(Beginning of Extracted entries)

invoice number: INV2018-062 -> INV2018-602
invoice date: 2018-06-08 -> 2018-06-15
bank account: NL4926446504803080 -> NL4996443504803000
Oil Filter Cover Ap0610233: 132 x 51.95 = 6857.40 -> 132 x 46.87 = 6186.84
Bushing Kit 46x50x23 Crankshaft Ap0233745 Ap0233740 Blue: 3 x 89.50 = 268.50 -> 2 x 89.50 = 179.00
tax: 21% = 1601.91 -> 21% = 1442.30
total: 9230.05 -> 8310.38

(End of Extracted entries)

**Directions:**
With nothing left out, print the data above exactly.

**Solution below:**
invoice number: INV2018-062 -> INV2018-602
invoice date: 2018-06-08 -> 2018-06-15
bank account: NL4926446504803080 -> NL4996443504803000
Oil Filter Cover Ap0610233: 132 x 51.95 = 6857.40 -> 132 x 46.87 = 6186.84
Bushing Kit 46x50x23 Crankshaft Ap0233745 Ap0233740 Blue: 3 x 89.50 = 268.50 -> 2 x 89.50 = 179.00
tax: 21% = 1601.91 -> 21% = 1442.30
total: 9230.05 -> 8310.38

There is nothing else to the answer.